[Task directions]
If a line holds an image, leave the image out; write out everything else in the records exactly.
* * * * *
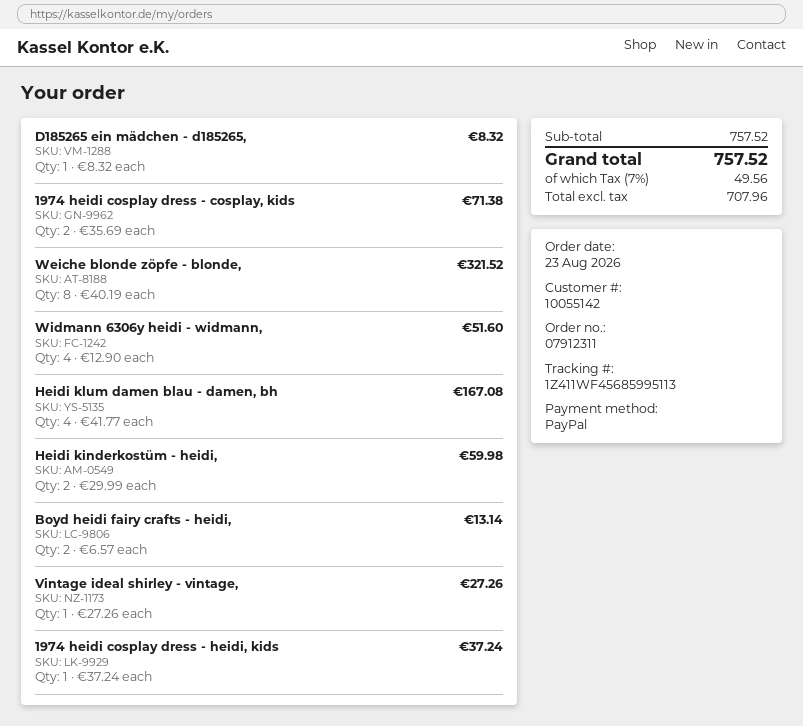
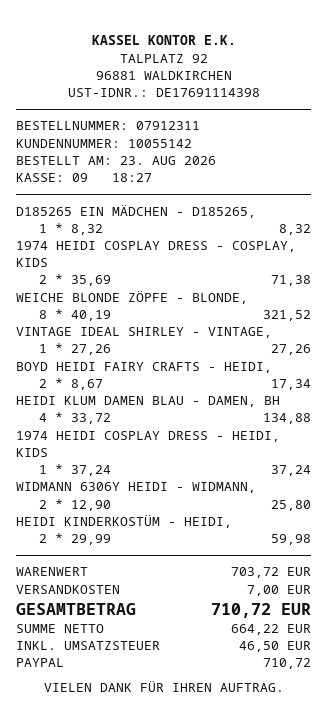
Widmann 6306y heidi - widmann,: 4 x 12.90 = 51.60 -> 2 x 12.90 = 25.80
Heidi klum damen blau - damen, bh: 4 x 41.77 = 167.08 -> 4 x 33.72 = 134.88
Boyd heidi fairy crafts - heidi,: 2 x 6.57 = 13.14 -> 2 x 8.67 = 17.34
subtotal: 757.52 -> 703.72
shipping: none -> 7.00
net: 707.96 -> 664.22
tax: 49.56 -> 46.50
total: 757.52 -> 710.72

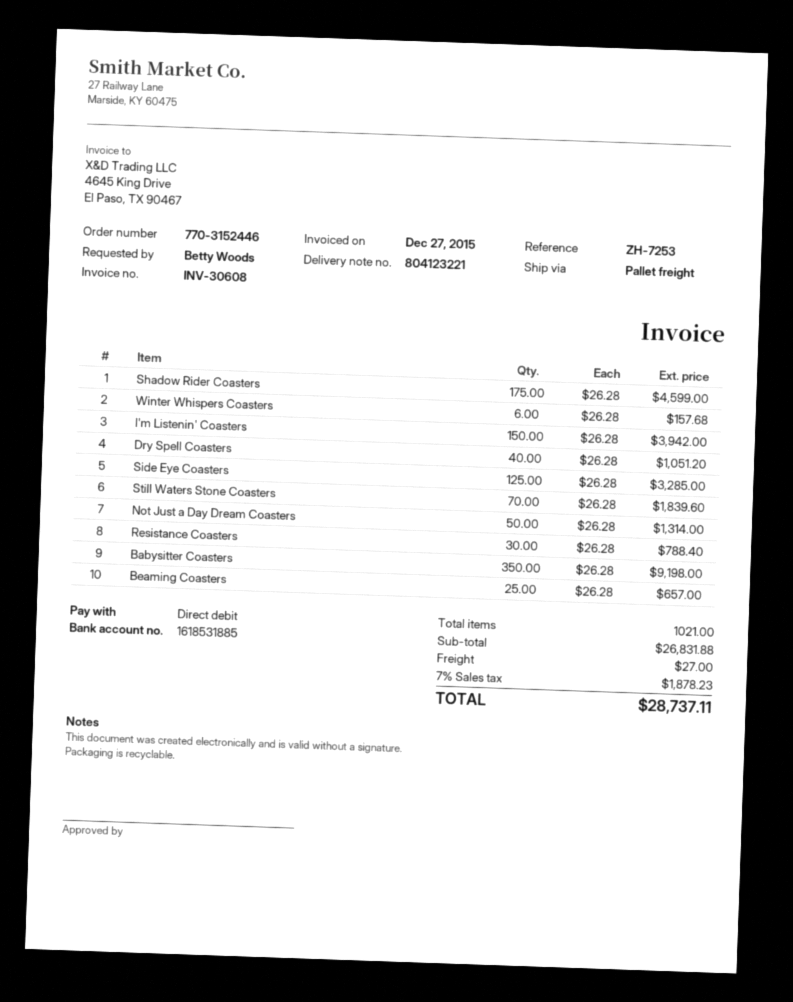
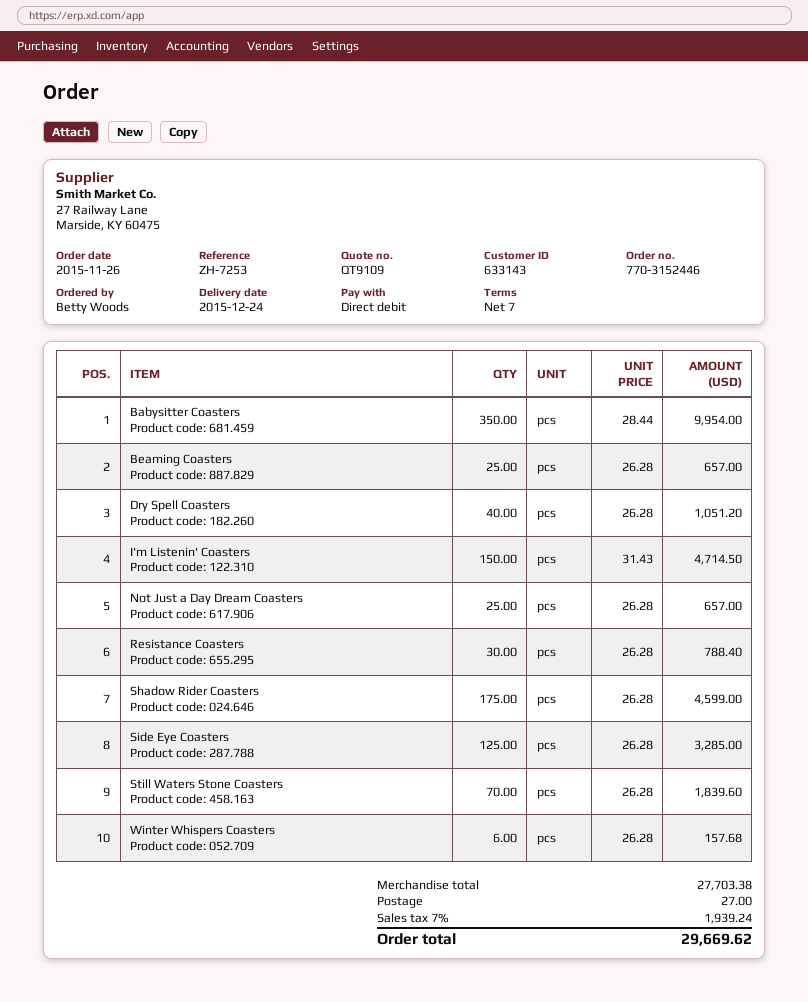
I'm Listenin' Coasters: 150 x 26.28 = 3942.00 -> 150 x 31.43 = 4714.50
Not Just a Day Dream Coasters: 50 x 26.28 = 1314.00 -> 25 x 26.28 = 657.00
Babysitter Coasters: 350 x 26.28 = 9198.00 -> 350 x 28.44 = 9954.00
subtotal: 26831.88 -> 27703.38
tax: 7% = 1878.23 -> 7% = 1939.24
total: 28737.11 -> 29669.62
* * * * *
[Result of this exercise]
Widmann 6306y heidi - widmann,: 4 x 12.90 = 51.60 -> 2 x 12.90 = 25.80
Heidi klum damen blau - damen, bh: 4 x 41.77 = 167.08 -> 4 x 33.72 = 134.88
Boyd heidi fairy crafts - heidi,: 2 x 6.57 = 13.14 -> 2 x 8.67 = 17.34
subtotal: 757.52 -> 703.72
shipping: none -> 7.00
net: 707.96 -> 664.22
tax: 49.56 -> 46.50
total: 757.52 -> 710.72

I'm Listenin' Coasters: 150 x 26.28 = 3942.00 -> 150 x 31.43 = 4714.50
Not Just a Day Dream Coasters: 50 x 26.28 = 1314.00 -> 25 x 26.28 = 657.00
Babysitter Coasters: 350 x 26.28 = 9198.00 -> 350 x 28.44 = 9954.00
subtotal: 26831.88 -> 27703.38
tax: 7% = 1878.23 -> 7% = 1939.24
total: 28737.11 -> 29669.62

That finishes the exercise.